また、厳しい冬の寒さで成長が遅くなる一方、身の締まりは良くなるそうで、町の自然が生み出すその味も特徴的だ。

月山鱒の会・長南佳佑さん:
淡水魚となると川臭いイメージが強いが、それが皆無。油がギトギトしていない。おいしいおいしいってパクパク食べられる

養殖した魚をスーパーで販売

塩焼きを祭りで販売しおいしさをPRしたり、子ども向けのつかみ取り体験などを企画したりし、知名度も少しずつ上がってきている。
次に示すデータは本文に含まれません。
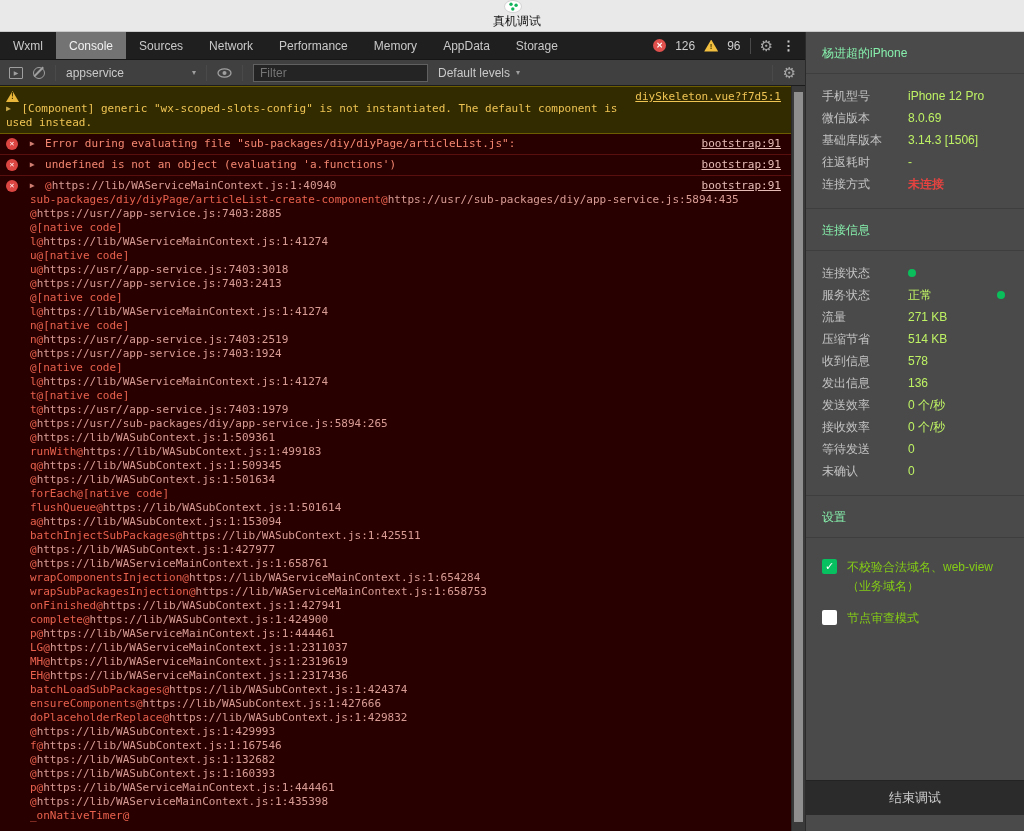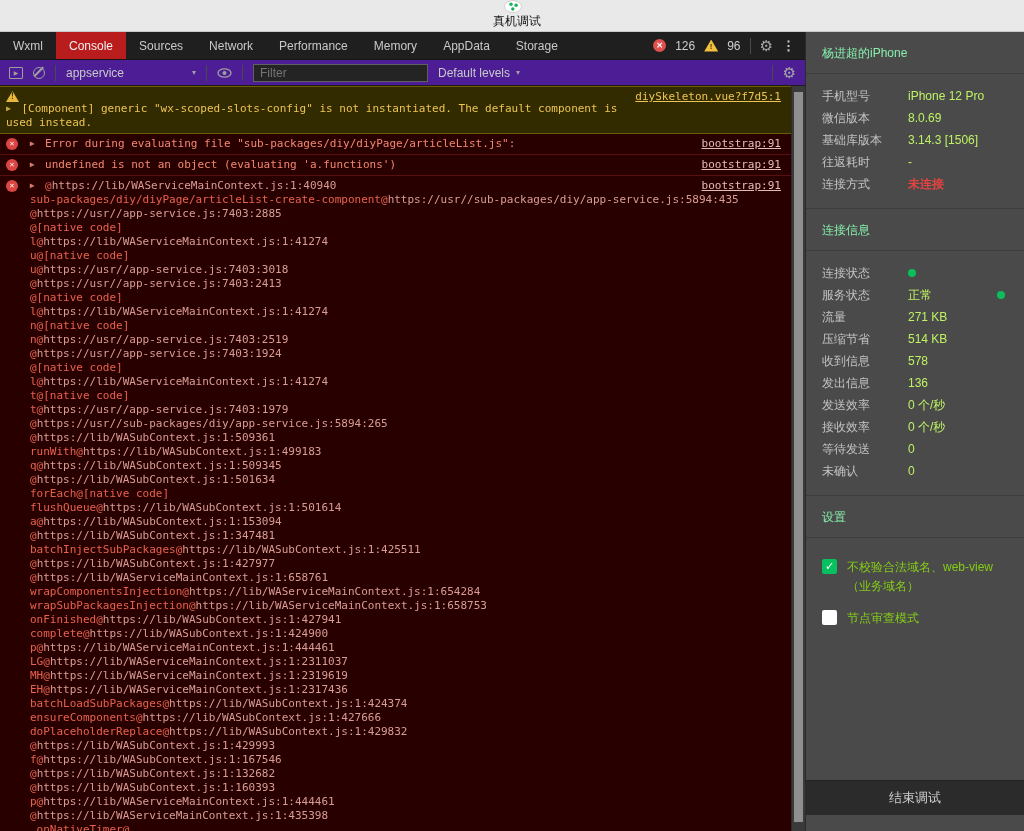--- a/index.html
+++ b/index.html
@@ -22,7 +22,7 @@
   .tabbar{ height:27px; background:#1f1f1f; display:flex; align-items:center; color:#c9c9c9; font-size:12px; flex:none;}
   .tabs{ display:flex; height:100%;}
   .tab{ height:100%; display:flex; align-items:center; padding:0 13px; cursor:default;}
-  .tab.active{ background:#b91c1c; color:#f0f0f0;}
+  .tab.active{ background:#737373; color:#f0f0f0;}
   .tabbar-right{ margin-left:auto; display:flex; align-items:center; gap:9px; padding-right:10px;}
   .err-badge{ width:13px; height:13px; border-radius:50%; background:#e0504d; color:#fff; font-size:8px; line-height:13px; text-align:center; font-weight:bold;}
   .warn-badge{ width:14px; height:12px; background:#f2bf3f; clip-path:polygon(50% 0,100% 100%,0 100%); color:#4a3a00; font-size:8px; font-weight:bold; display:flex; align-items:flex-end; justify-content:center; line-height:11px;}

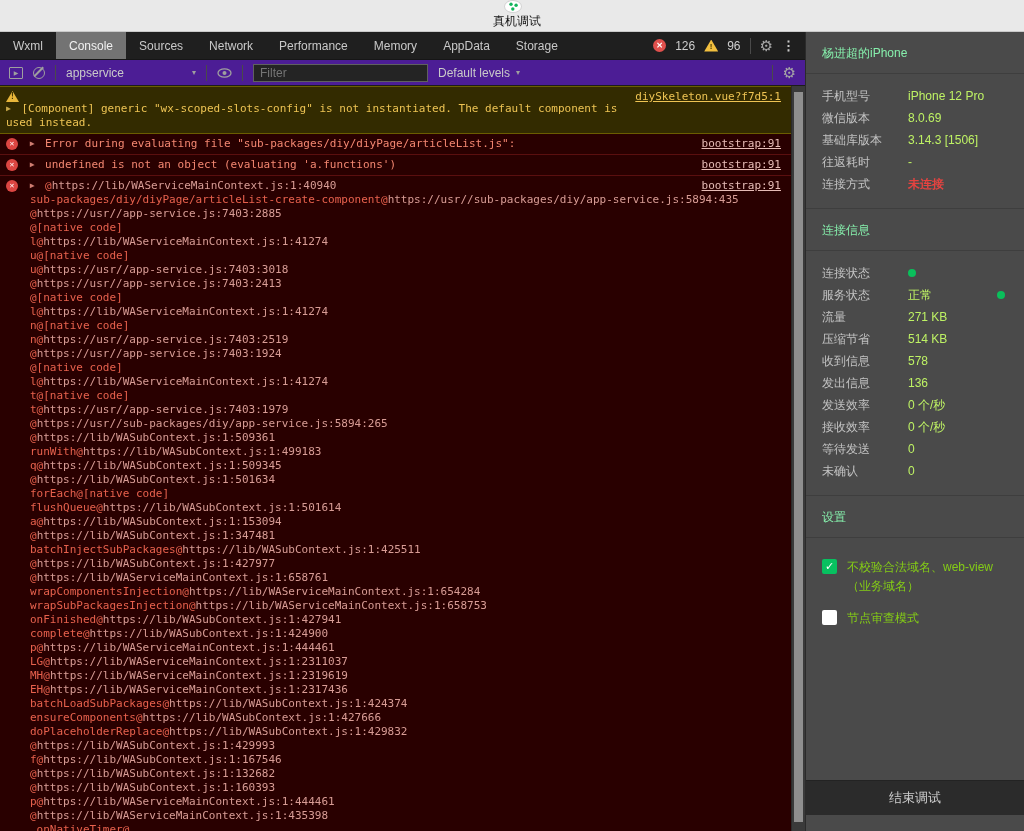--- a/index.html
+++ b/index.html
@@ -31,7 +31,7 @@
   .gear{ color:#a6a6a6; font-size:15px; line-height:1;}
   .kebab{ color:#c9c9c9; font-size:13px; font-weight:bold;}
   
-  .toolbar{ height:27px; background:#4c1d95; border-top:1px solid #161616; border-bottom:1px solid #1c1c1c; display:flex; align-items:center; padding:0 9px; gap:10px; font-size:12px; color:#c9c9c9; flex:none;}
+  .toolbar{ height:27px; background:#404040; border-top:1px solid #161616; border-bottom:1px solid #1c1c1c; display:flex; align-items:center; padding:0 9px; gap:10px; font-size:12px; color:#c9c9c9; flex:none;}
   .sidebar-toggle{ width:14px; height:12px; border:1px solid #9f9f9f; border-radius:1px; display:flex; align-items:center; justify-content:center; font-size:6px; color:#9f9f9f;}
   .block-icon{ width:12px; height:12px; border:1.5px solid #9f9f9f; border-radius:50%; position:relative;}
   .block-icon::after{ content:''; position:absolute; left:-2px; top:3.8px; width:13px; height:1.5px; background:#9f9f9f; transform:rotate(-45deg);}

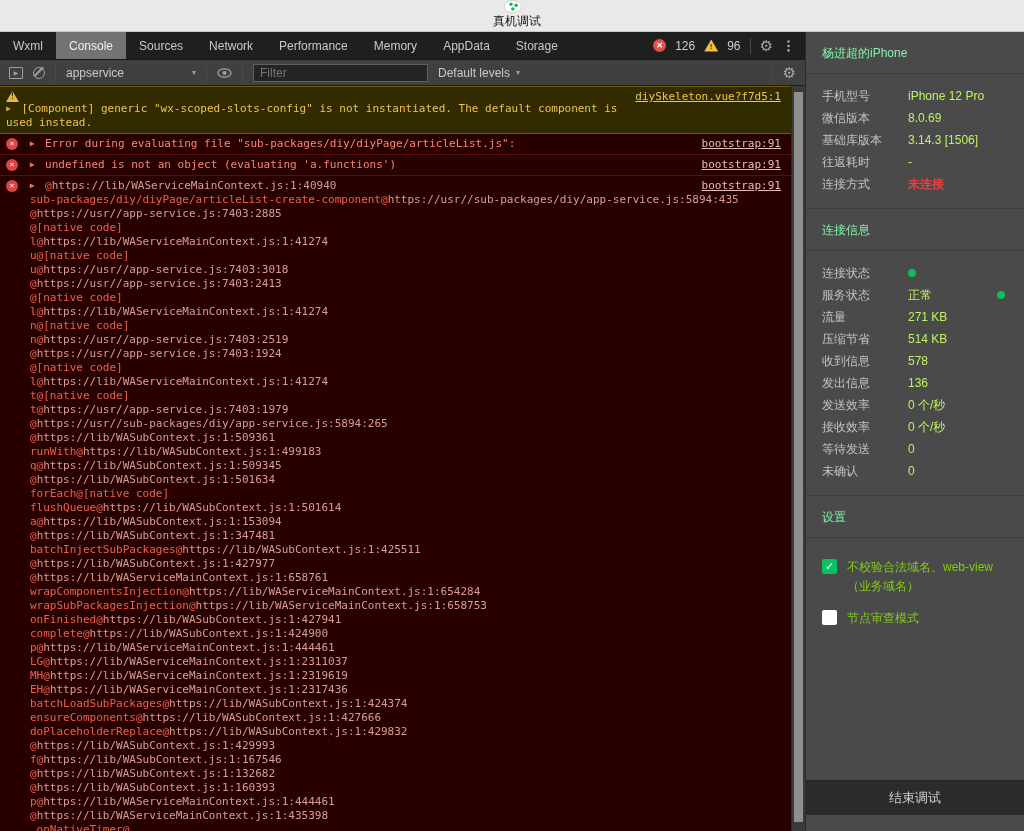--- a/index.html
+++ b/index.html
@@ -266,7 +266,6 @@
 
             <div class="frame"><span class="fn">a@</span><span class="lnk">https://lib/WASubContext.js:1:153094</span></div>
 
-            <div class="frame"><span class="fn">@</span><span class="lnk">https://lib/WASubContext.js:1:347481</span></div>
 
             <div class="frame"><span class="fn">batchInjectSubPackages@</span><span class="lnk">https://lib/WASubContext.js:1:425511</span></div>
町内の若者が施設を引き継いでくれたことを応援し、町はプロジェクトを立ち上げ、2022年はふるさと納税で取水施設の整備費用を募り、寄付金は約5カ月で目標額に到達した。

庄内町 商工観光課・武田一人さん:
次世代の人たちが引き継いでくれるのはありがたい。今後の活躍、活動に大変期待している

販売されるスーパーを見学しに来た「鱒の会」のメンバー
販売されるスーパーを見学しに来た「鱒の会」のメンバー

養殖した2種類の魚は、町内のスーパーなどで販売されている。10月8日は養殖した「ニジサクラ」が初めて店頭に並ぶ日。長南さんたち「鱒の会」のメンバーも見学に来ていた。

実際にさばいてみると、切り身は鮮やかなオレンジ色で、目利きのプロでもある店のバイヤーもその味には太鼓判を押す。

ヤマザワ鮮魚バイヤー・加藤宏治さん:
ニジサクラとしてはそこまで大きい魚体ではないが、小さい割に脂乗りが良く、おいしく食べた

スーパーの特設コーナー
スーパーの特設コーナー

活動を応援すべく、店の一角には特設コーナーも設けられた。ニジサクラの刺し身のほか、ガッサーモンの塩焼き、アラを使ったアラ煮などいずれもその風味を楽しめる商品が並び、開店すると、利用客が足を止めて買い求めていた。

月山鱒の会・長南佳佑さん:
これからは量も作れるように、一般の方々に広く食べていただけるよう数も出していけるように、よりおいしく試行錯誤して魚を作っていけたら

釣り好きな若者たちの夢は、庄内町の自然の恵みを武器に小さな養魚施設から始まっている。